INTRODUCTION
DAVF are a rare intracranial vascular malformation (10% to 15% of intracranial shunts) within the dural leaflets,
characterized by abnormal connections between meningeal arteries and dural venous sinuses,
meningeal veins,
or cortical veins.
Fistulaes are distinguished from arteriovenous malformations by the lack of a parenchymal nidus and the existence of dural arterial supply.
Most reported intracranial DAVF involve the transverse-sigmoid sinuses (38%),
and the cavernous sinus (35%),
followed by the tentorium,
superior sagittal sinus and dura of the anterior cranial fossa.
They are typically encountered in middle-aged adults with a median age of onset in the sixth decade.
In the paediatric population DAVF are frequently congenital,
and often associated with structural venous abnormalities.
In contrast adults they are thought to be acquired,
most of them idiopathic (without any clear inciting event).
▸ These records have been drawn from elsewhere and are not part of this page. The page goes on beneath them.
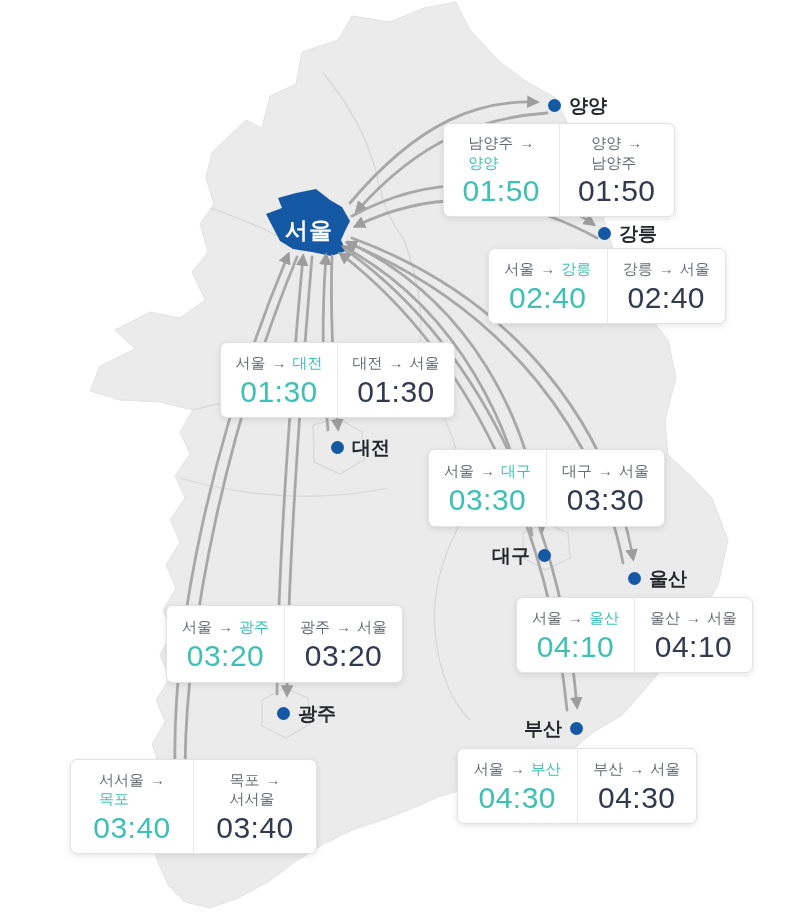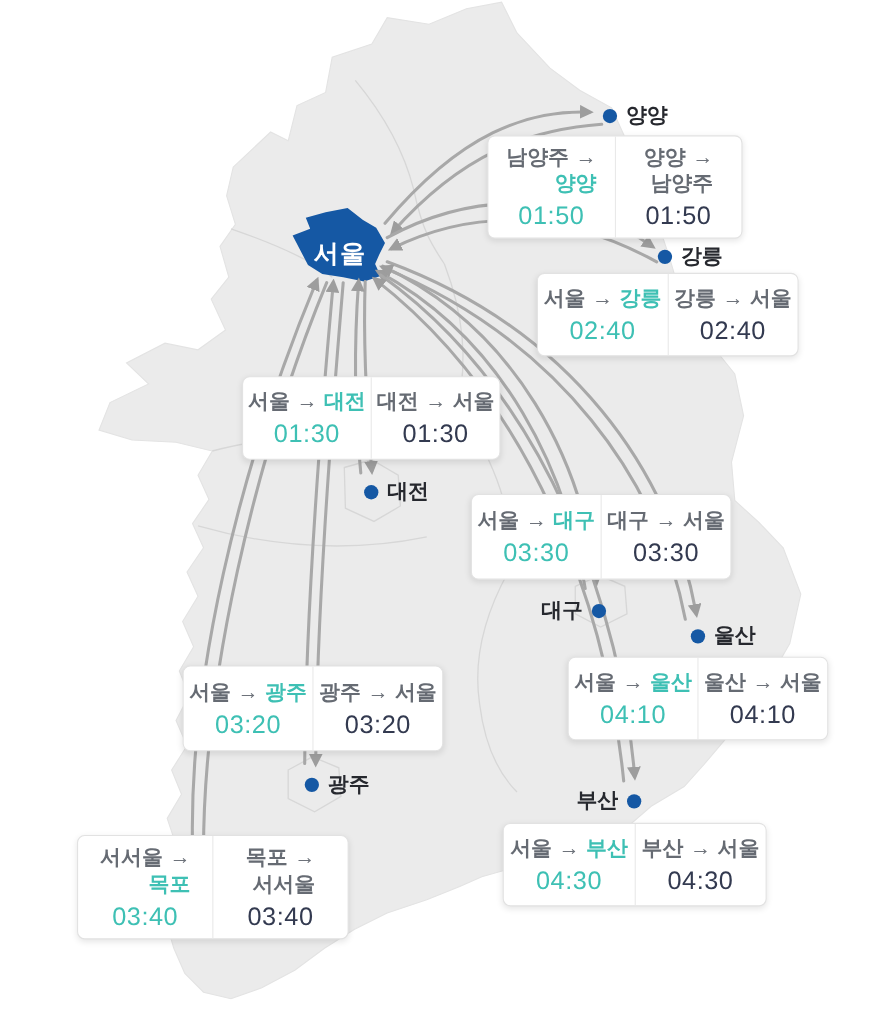--- a/index.html
+++ b/index.html
@@ -27,7 +27,7 @@
   }
   .panel{flex:1;display:flex;flex-direction:column;align-items:center;justify-content:center;gap:3px;padding:6px 4px;min-width:0;}
   .panel.rev{border-left:1px solid #e9e9e9;}
-  .route-label{font-size:19px;color:#666b73;display:flex;align-items:flex-end;gap:6px;line-height:1.3;white-space:nowrap;font-weight:bold;}
+  .route-label{font-size:15px;color:#666b73;display:flex;align-items:flex-start;gap:6px;line-height:1.3;white-space:nowrap;}
   .route-label.two{flex-direction:column;gap:0;}
   .route-label.two .line1{display:flex;align-items:center;gap:6px;}
   .arr{color:#6d727a;}

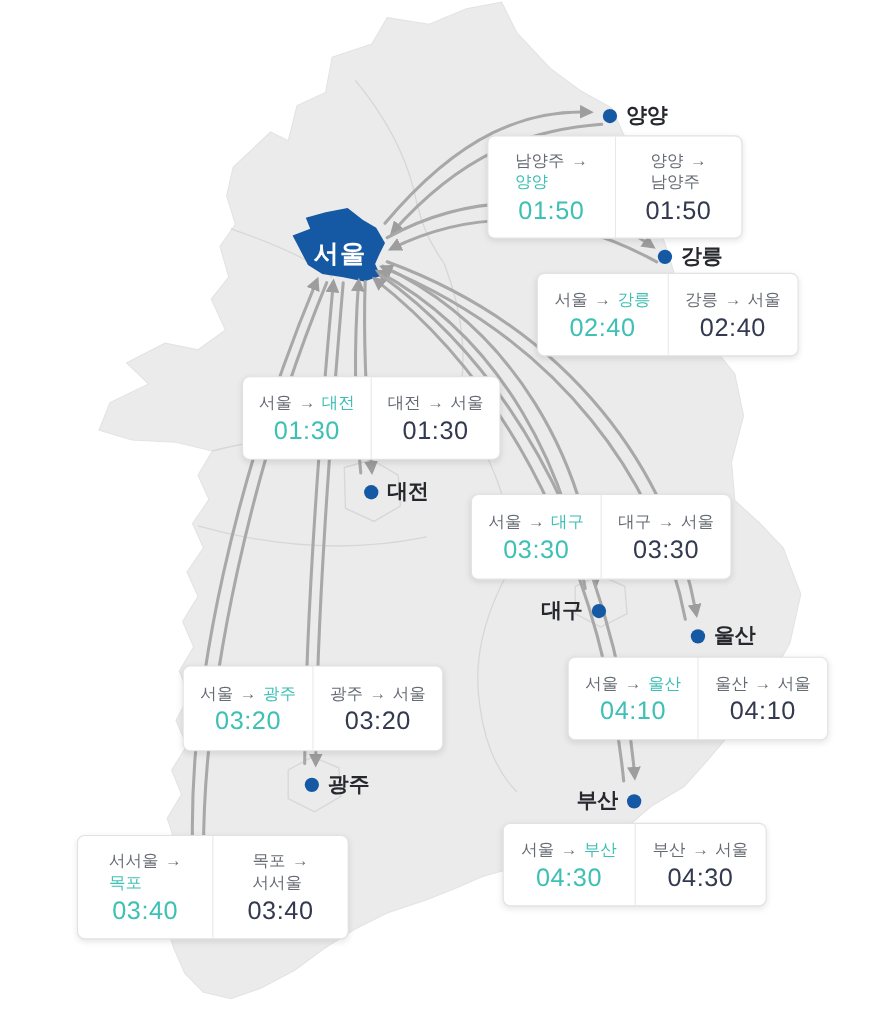--- a/index.html
+++ b/index.html
@@ -32,7 +32,7 @@
   .route-label.two .line1{display:flex;align-items:center;gap:6px;}
   .arr{color:#6d727a;}
   .teal-text{color:#3ec0b4;}
-  .time{font-size:23px;font-weight:300;letter-spacing:.5px;line-height:1.05;white-space:nowrap;}
+  .time{font-size:30px;font-weight:300;letter-spacing:.5px;line-height:1.05;white-space:nowrap;}
   .time.teal{color:#3ec0b4;}
   .time.navy{color:#333a50;}
 </style>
Nevertheless some patients with cranial DAVF have a history of previous venous or dural sinus thrombosis,
chronic infection,
trauma or craniotomy,
so some of these events could be associated with the pathogenesis of dural fistulae.
CLASSIFICATION
The most commonly used classifications for DAVF are Cognard and Borden ones.
The natural history of DAVF depends a lot on the venous drainage patterns and so,
in both classifications,
high-grade fistulaes are those with cortical venous drainage (CVD).
DAVF types I-IIa in Cognard classification,
and type I in Borden classification,
are confined to sinus and they do not show CVD,
so we consider them as “benign”.
While types IIb-V in Cognard and types II-III in Borden present CVD,
and are the “aggressive” ones.
Fig. 1: Cognard and Borden Classifications for DAVF are the most commonly used.
We should be aware that these lesions have a dynamic nature,
so the most indolent types at the beginning,
could develop CVD at the end.
The risk of conversion is low,
although we should be alert to any change in patient´s symptoms,
which may denote exacerbations of the venous drainage pattern.
The anterior cranial fossa and tentorium locations have higher incidence of aggressive DAVF,
probably because the lack of adjacent dural sinuses causes the shunt to cortical venous earlier than in other locations.
CLINICAL SYMPTOMS
Most of the intracranial DAVF are asymptomatic,
pulsatile tinnitus is often the only symptom in low-grade types.
In contrast aggressive lesions are more likely to have an acute clinical presentation as a result of venous congestion (intracranial haemorrhage,
seizure,
focal neurological deficit,
cognitive change,
or altered level of consciousness).
Dural arteriovenous fistulas associated with cortical venous reflux,
in particular those that present with clinical symptoms,
are associated with poor outcome if left untreated.
Their early detection can potentially avoid further progression or occurrence of complications.